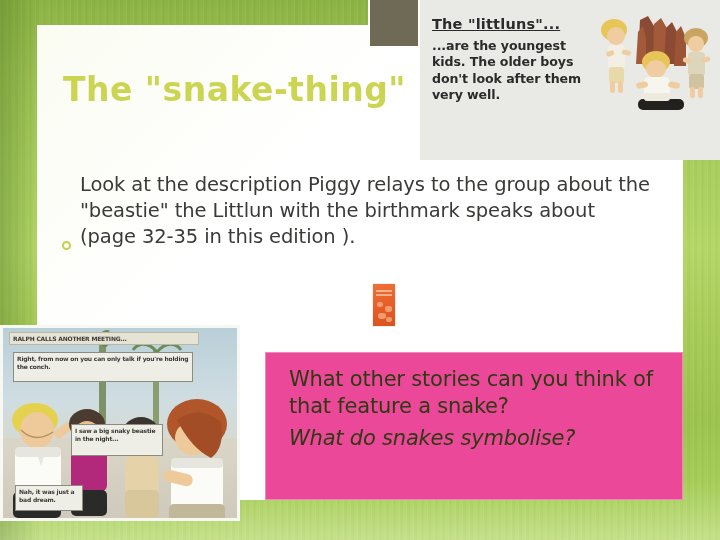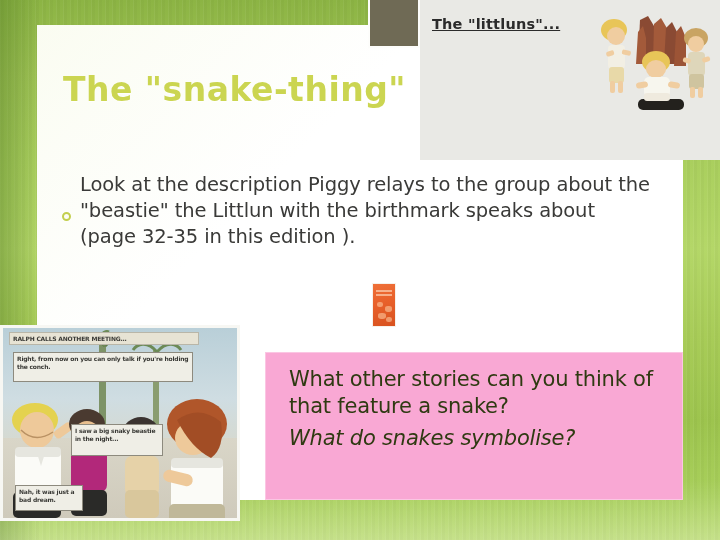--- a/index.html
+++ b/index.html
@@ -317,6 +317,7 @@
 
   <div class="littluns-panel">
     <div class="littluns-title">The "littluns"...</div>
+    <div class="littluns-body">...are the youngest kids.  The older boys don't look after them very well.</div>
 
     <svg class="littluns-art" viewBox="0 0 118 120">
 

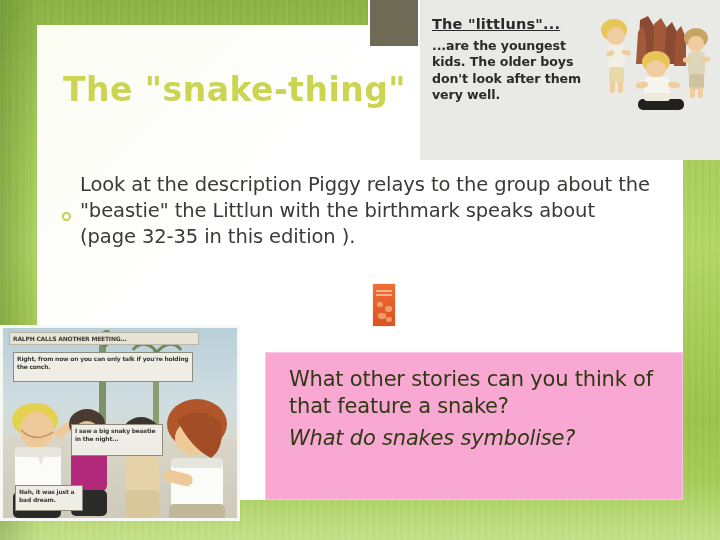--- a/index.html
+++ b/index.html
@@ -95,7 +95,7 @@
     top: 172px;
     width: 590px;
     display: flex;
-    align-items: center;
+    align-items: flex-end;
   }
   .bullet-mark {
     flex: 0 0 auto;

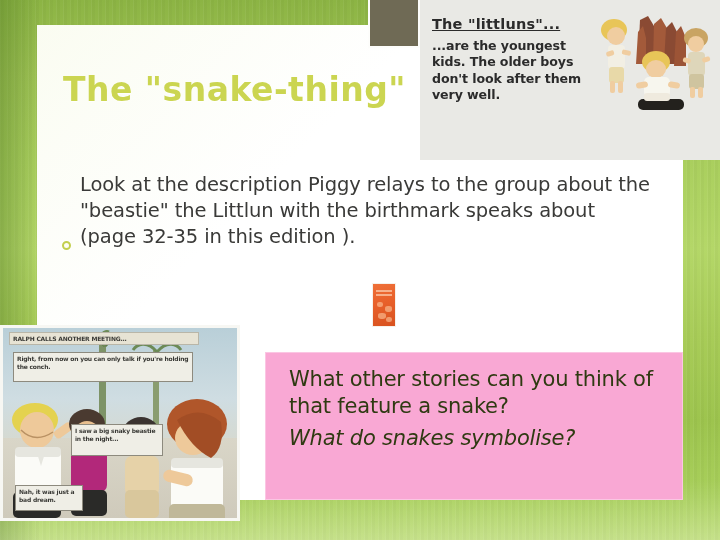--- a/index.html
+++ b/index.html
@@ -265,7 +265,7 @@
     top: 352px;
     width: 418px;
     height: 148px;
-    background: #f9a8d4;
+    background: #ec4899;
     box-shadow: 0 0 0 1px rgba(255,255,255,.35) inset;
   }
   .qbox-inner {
══════════
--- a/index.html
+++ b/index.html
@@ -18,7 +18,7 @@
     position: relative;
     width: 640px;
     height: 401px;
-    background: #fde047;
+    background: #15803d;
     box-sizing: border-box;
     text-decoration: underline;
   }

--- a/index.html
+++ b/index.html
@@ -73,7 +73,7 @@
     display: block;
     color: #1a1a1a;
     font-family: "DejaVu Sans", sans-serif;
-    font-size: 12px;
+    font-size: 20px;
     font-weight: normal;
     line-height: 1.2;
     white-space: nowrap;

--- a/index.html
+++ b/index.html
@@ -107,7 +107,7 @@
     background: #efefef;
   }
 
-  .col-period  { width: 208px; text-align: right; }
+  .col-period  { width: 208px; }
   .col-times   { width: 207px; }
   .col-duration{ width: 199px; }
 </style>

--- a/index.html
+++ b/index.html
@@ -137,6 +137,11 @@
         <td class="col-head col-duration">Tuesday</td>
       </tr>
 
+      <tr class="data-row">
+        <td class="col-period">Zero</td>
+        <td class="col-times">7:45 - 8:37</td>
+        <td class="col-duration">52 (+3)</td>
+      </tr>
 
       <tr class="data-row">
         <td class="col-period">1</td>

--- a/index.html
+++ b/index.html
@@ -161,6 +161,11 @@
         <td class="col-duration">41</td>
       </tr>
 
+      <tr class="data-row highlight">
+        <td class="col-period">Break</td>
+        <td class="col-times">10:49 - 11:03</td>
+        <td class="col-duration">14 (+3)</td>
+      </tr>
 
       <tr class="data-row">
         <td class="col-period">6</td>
══════════
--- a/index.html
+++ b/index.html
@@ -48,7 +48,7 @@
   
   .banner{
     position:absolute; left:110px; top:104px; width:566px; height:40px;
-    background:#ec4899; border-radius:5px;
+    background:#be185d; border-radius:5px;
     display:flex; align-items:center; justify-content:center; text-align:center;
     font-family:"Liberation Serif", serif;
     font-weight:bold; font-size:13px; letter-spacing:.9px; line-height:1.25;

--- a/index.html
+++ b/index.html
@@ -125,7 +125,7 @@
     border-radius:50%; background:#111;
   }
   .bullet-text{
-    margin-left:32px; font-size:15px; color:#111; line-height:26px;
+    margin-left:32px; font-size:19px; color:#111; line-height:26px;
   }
══════════
TASK BRIEF => Which lines in the data hold the string "background"? Copy each of them.

OUTPUT FOR THIS EXERCISE =>
-    background: #f9a8d4;
+    background: #ec4899;
-    background: #fde047;
+    background: #15803d;
     background: #efefef;
-    background:#ec4899; border-radius:5px;
+    background:#be185d; border-radius:5px;
     border-radius:50%; background:#111;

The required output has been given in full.